Dal 2023, 7 anni prima del limite previsto dalla regolamentazione europea, la produzione delle bioraffinerie Eni farà a meno degli oli di palma. “Accanto agli oli vegetali, agli esausti da cucina e ai grassi animali scarto della lavorazione industriale delle carni – aggiunge Bianchi – per il futuro si cercano oli alternativi: da colture non edibili, prodotte su terreni non destinati ad agricoltura, da scarti agricoli come la paglia, da biomasse legnose come i residui forestali, da biomasse acquatiche come le microalghe e da rifiuti organici da raccolta differenziata domestica”.
È il caso dell’olio estratto dalle microalghe attraverso la biofissazione della CO2 o dell’olio microbico derivante dalla saccarificazione e successiva fermentazione di scarti agricoli e forestali che possono sostituire gli oli vegetali di uso alimentare.
“In un’area semidesertica della Tunisia stiamo sperimentando la coltivazione di ricino come biomassa dedicata all’uso energetico”, dice Bianchi. E che presto potrebbe alimentare le bioraffinerie di Eni.
Allo studio c’è anche un progetto di ricerca per valorizzare i rifiuti da imballaggi in plastica non recuperabili e riciclabili: “l’obiettivo è ricavare idrogeno (da utilizzare in raffineria), metanolo (da utilizzare come componente per carburanti da autotrazione) e nuovi monomeri per la produzione delle plastiche di partenza. La materia prima è in questo caso il plasmix, la frazione eterogena, non riciclabile, dei rifiuti plastici post-consumo”. La circolarità della filiera viene curata in ogni ambito, dall’energia utilizzata per il processo di trasformazione al prodotto finale.

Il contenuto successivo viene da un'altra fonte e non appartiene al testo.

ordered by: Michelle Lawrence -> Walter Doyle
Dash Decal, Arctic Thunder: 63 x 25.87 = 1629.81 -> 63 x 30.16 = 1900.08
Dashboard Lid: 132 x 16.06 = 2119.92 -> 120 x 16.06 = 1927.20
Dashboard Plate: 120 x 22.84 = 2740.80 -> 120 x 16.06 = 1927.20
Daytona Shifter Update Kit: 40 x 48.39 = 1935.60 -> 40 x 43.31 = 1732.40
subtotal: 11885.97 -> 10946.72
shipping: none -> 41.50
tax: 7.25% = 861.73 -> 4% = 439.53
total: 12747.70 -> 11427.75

Obiettivo della Direttiva RED II è incrementare entro il 2030 l’utilizzo dei biocarburanti nel settore dei trasporti, dal 10% attuale al 14%. Dal 2014, anno della sua commercializzazione, Eni Diesel +, il carburante con il 15% di componente biologica rinnovabile, è stato testato in diversi ambiti: sugli automezzi di raccolta rifiuti del Gruppo Hera, della multiutility Amiu di Taranto, sugli autobus dell’azienda di traporto pubblico torinese GTT. L’utilizzo sui vaporetti di Venezia ha aperto all’uso navale, sperimentato anche da parte della Marina Militare. Il biocomponente diesel HVO prodotto dalle bioraffinerie Eni viene attualmente miscelato al gasolio, ma, modificando le condizioni operative del processo Ecofining potrà essere miscelato anche al cherosene che alimenta aerei e jet.
“Esistono margini per far crescere il biocomponente HVO come biocarburante – conclude Bianchi – allargandone l’uso, oltre che al trasporto su strada, anche a quello marittimo, aereo e ferroviario”.

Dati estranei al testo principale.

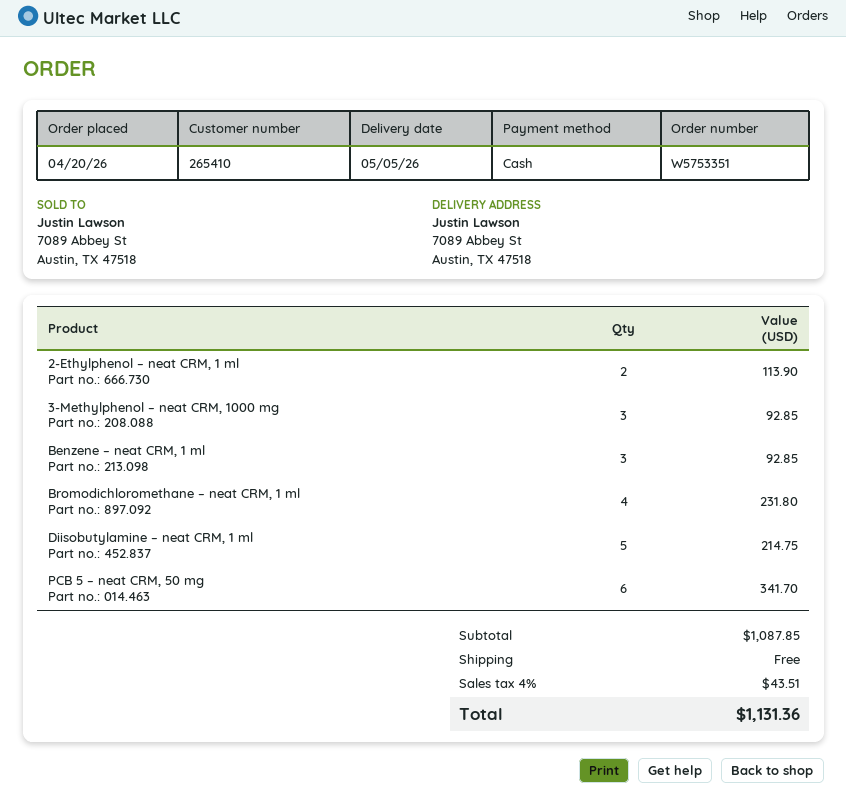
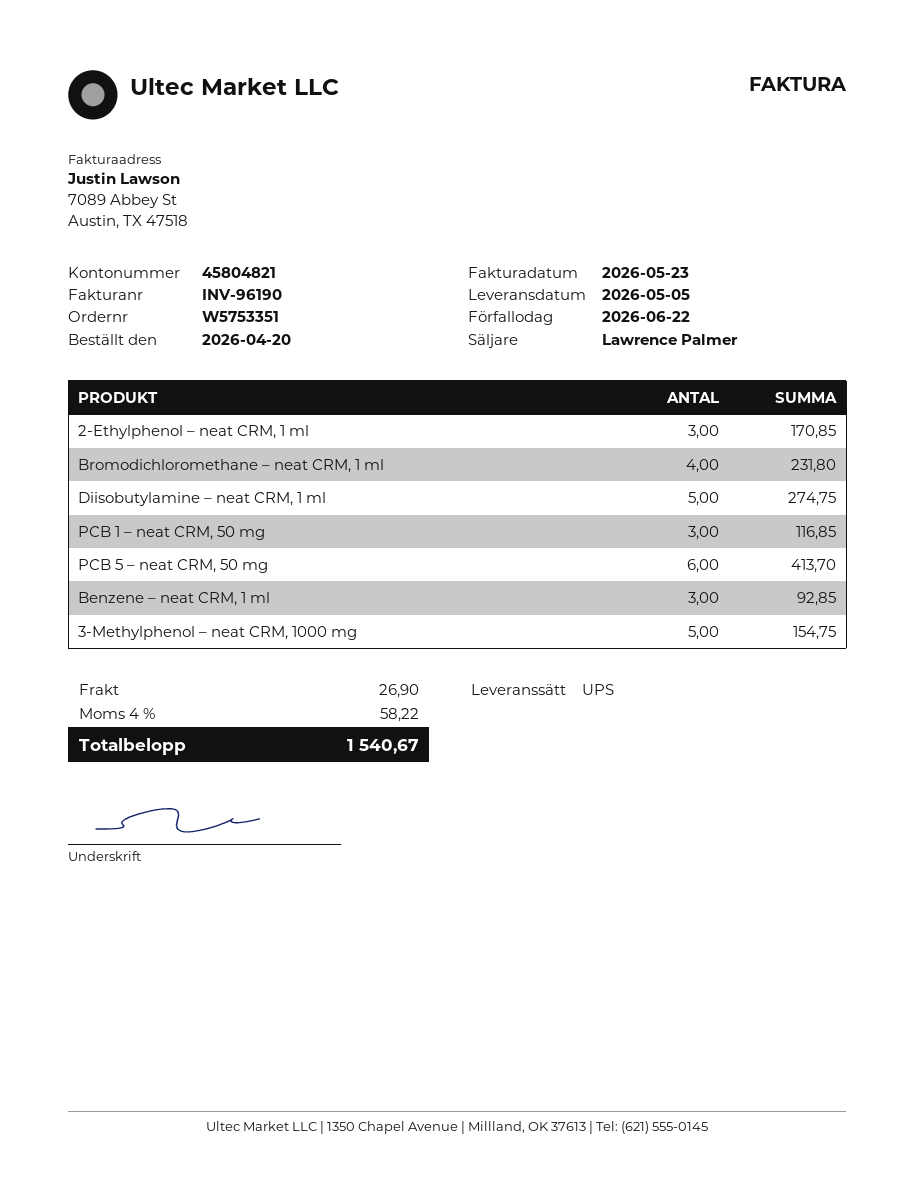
2-Ethylphenol – neat CRM, 1 ml: 2 for 113.90 -> 3 for 170.85
3-Methylphenol – neat CRM, 1000 mg: 3 for 92.85 -> 5 for 154.75
Diisobutylamine – neat CRM, 1 ml: 5 for 214.75 -> 5 for 274.75
PCB 5 – neat CRM, 50 mg: 6 for 341.70 -> 6 for 413.70
PCB 1 – neat CRM, 50 mg: none -> 3 for 116.85
shipping: 0.00 -> 26.90
tax: 4% = 43.51 -> 4% = 58.22
total: 1131.36 -> 1540.67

Cosa fare quindi dell’olio di frittura per avviarlo nel processo di trasformazione in biocarburante? Non va gettato nel lavandino, nel wc, nel compost oppure in pattumiera: una volta raffreddato va versato in un contenitore robusto e richiudibile, come una bottiglia di plastica. Alla bottiglia possono essere aggiunti anche oli di conservazione degli alimenti (es. sottoli), oli di conservazione dei cibi in scatola (es. tonno), oli e grassi alimentari deteriorati e scaduti (es. burro).

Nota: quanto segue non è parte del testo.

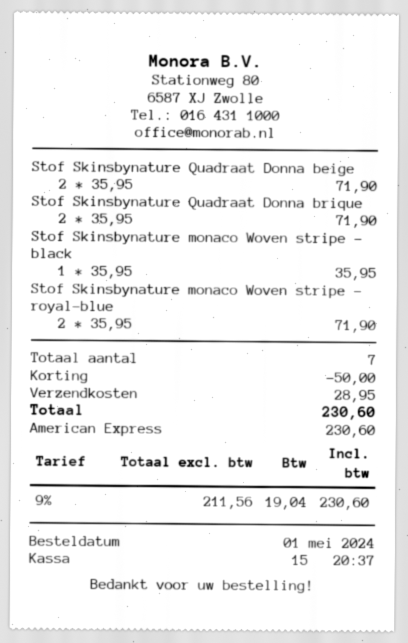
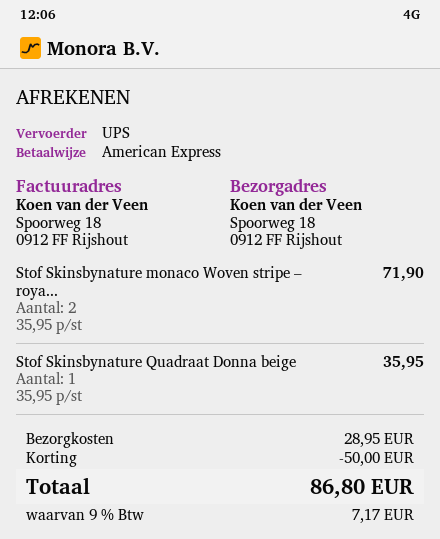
Stof Skinsbynature Quadraat Donna beige: 2 x 35.95 = 71.90 -> 1 x 35.95 = 35.95
Stof Skinsbynature Quadraat Donna brique: 2 x 35.95 = 71.90 -> none
Stof Skinsbynature monaco Woven stripe – black: 1 x 35.95 = 35.95 -> none
tax: 9% = 19.04 -> 9% = 7.17
total: 230.60 -> 86.80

Il contenitore con l’olio può essere conferito nelle discariche, nei centri di raccolta o nelle isole ecologiche comunali, dove il servizio è attivo può essere ritirato a domicilio, oppure ancora può essere smaltito presso alcuni supermercati dove sono attivi degli speciali raccoglitori di oli esausti. Responsabile di organizzare, controllare e di monitorare l’intera filiera è il CONOE, Consorzio nazionale di raccolta e trattamento degli oli e dei grassi vegetali e animali esausti, a cui partecipano sia le aziende produttrici di olio esausto che quelle che si occupano della sua rigenerazione. Nel sistema CONOE circa il 90% degli oli vegetali esausti viene avviato alla produzione di biodiesel.